Members of British parliament will vote on a draft Brexit agreement with the European Union on December 11, officials have announced, as Prime Minister Theresa May navigates the deal despite a slim working majority.
The vote will take place after five days of parliamentary debate, a letter published by Chief Whip Julian Smith said on Monday.
It will decide the future of Britain’s departure from the EU, or Brexit, which it is officially set to take place on March 29, 2019.
If British legislators back the plan devised by May’s government, then an EU Withdrawal Agreement bill will be introduced in parliament. It must be ratified by the members before it can proceed to a European Parliament vote before receiving EU Council approval.
However, if parliament rejects May’s plan, the government will have 21 days to decide its next move.
In that case, a period of grave uncertainty would ensue, with possible scenarios including the United Kingdom leaving the EU without a deal, renegotiating the existing proposal, holding a general election, or even staging a second referendum on EU membership.
During the summit, EU leaders urged Britons to back May’s package.
But in the UK, the agreement has received criticism from both supporters of Brexit as well as those who want the UK to remain part of the EU.
For those in favour of a definitive Brexit, the deal fails to deliver on a clean break with the European project.
For those in favour of Britain staying in the EU, the agreement is a watered down, inadequate version of the country’s existing membership arrangement with access to its customs union and single market.
In parliament on Monday, Jeremy Corbyn, leader of Britain’s main opposition Labour Party, called the withdrawal deal and accompanying political declaration on future relations “an act of national self-harm”.
“For the good of the nation, the House has very little choice but to reject this deal,” he said.
More disconcerting for May is a growing and vocal chorus of resentment from her own Conservative Party, with MP Mark Francois saying her deal was “as dead as a Dodo”.
May has defended the terms of the agreement, saying the deal “unlocks a bright future for the UK” and claws back control of “borders … money … [and] laws” from Brussels.
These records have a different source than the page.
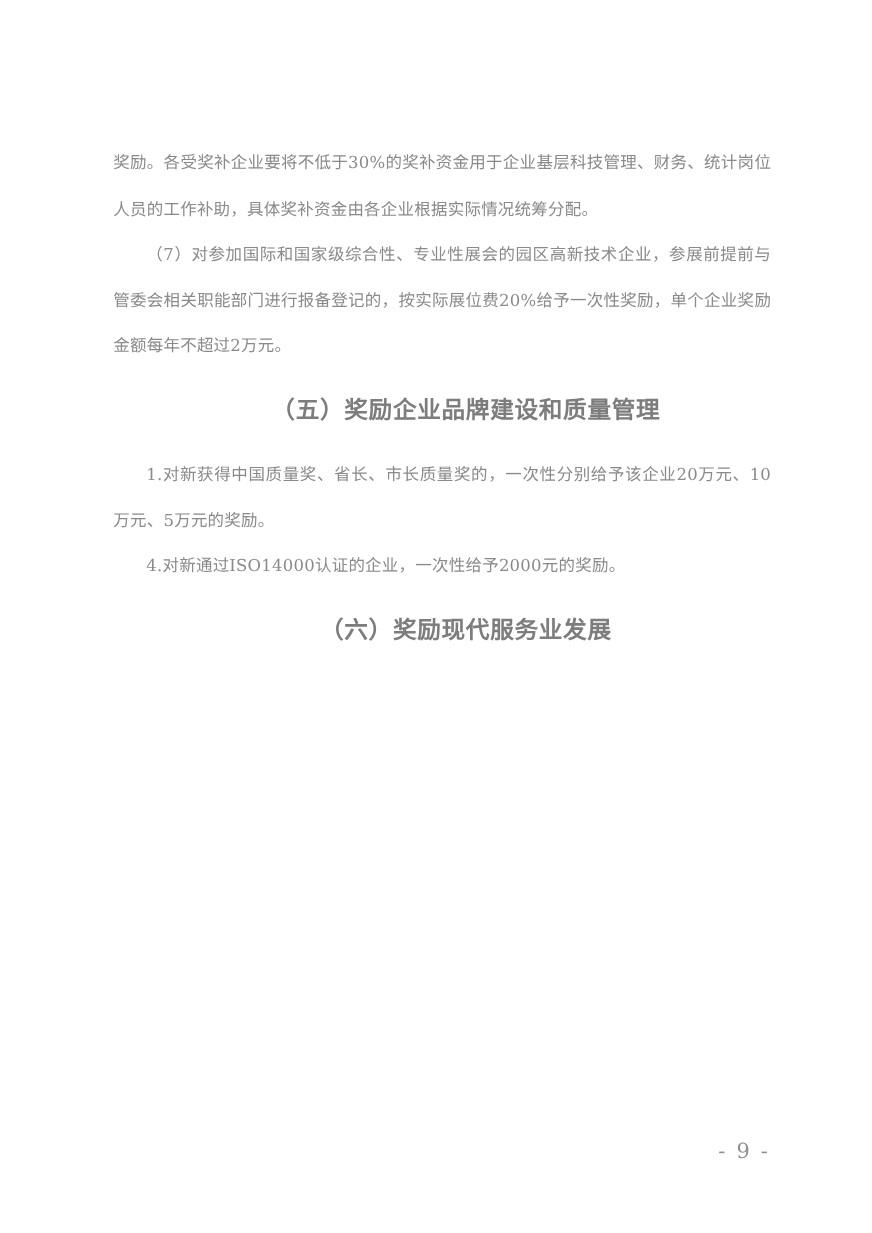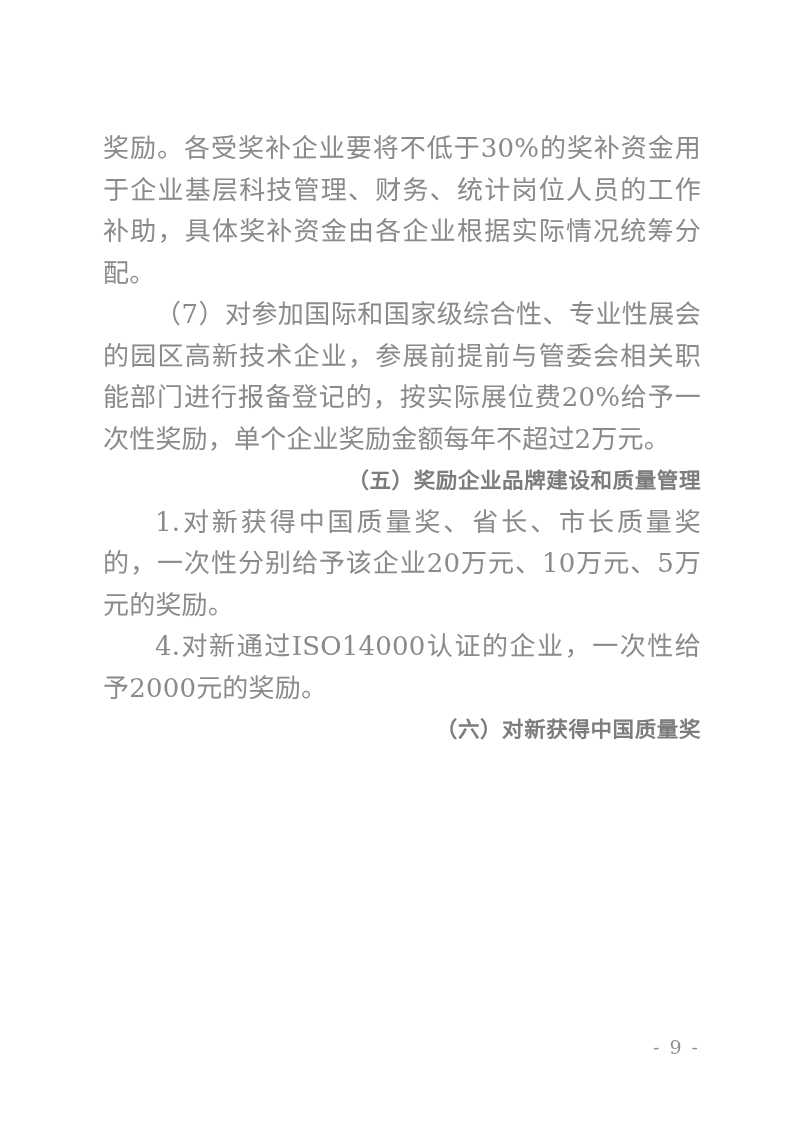--- a/index.html
+++ b/index.html
@@ -21,21 +21,21 @@
   .page-body {
     position: absolute;
     left: 103px;
     top: 128px;
     width: 598px;
   }
 
   
   .para {
     color: #8a8a8a;
-    font-size: 26px;
+    font-size: 15px;
     line-height: 41.5px;
     text-align: justify;
     text-justify: inter-character;
     text-align-last: left;
     letter-spacing: 0.2px;
     margin: 0;
     font-weight: 400;
     -webkit-font-smoothing: antialiased;
   }
 
@@ -48,22 +48,22 @@
   .para.flush {
     text-indent: 0;
   }
 
   
   .heading {
     color: #7d7d7d;
     font-size: 21.5px;
     line-height: 41.5px;
     text-indent: 2em;
-    text-align: right;
-    margin: 0;
+    text-align: center;
+    margin: 17px;
     font-weight: 700;
     letter-spacing: 0.6px;
   }
 
   .page-number {
     position: absolute;
     left: 0;
     right: 0;
     top: 1036px;
     text-align: center;
@@ -90,21 +90,21 @@
     <p class="para indent">（7）对参加国际和国家级综合性、专业性展会的园区高新技术企业，参展前提前与管委会相关职能部门进行报备登记的，按实际展位费20%给予一次性奖励，单个企业奖励金额每年不超过2万元。</p>
 
     <p class="heading">（五）奖励企业品牌建设和质量管理</p>
 
     <p class="para indent">1.对新获得中国质量奖、省长、市长质量奖的，一次性分别给予该企业20万元、10万元、5万元的奖励。</p>
 
 
 
     <p class="para indent">4.对新通过ISO14000认证的企业，一次性给予2000元的奖励。</p>
 
-    <p class="heading">（六）对新获得中国质量奖</p>
+    <p class="heading">（六）奖励现代服务业发展</p>
 
 
   </div>
 
   <div class="page-number">
     <span class="pn-inner">- 9 -</span>
   </div>
 
 </div>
“No one knows what would happen if this deal didn’t pass,” May told the House of Commons.
One of the big issues is the future of the border between Ireland and Northern Ireland.
The deal reached allows for a “backstop” to be set up in order to prevent a hard border being established if no trade deal is sorted out during the so-called “post-Brexit transitional period” between March 29, 2019, and December 31, 2020.
Under the terms of the agreement, the whole of the UK will remain in a customs union with the EU “unless and until” the bloc agrees there is no prospect of a return to a hard border.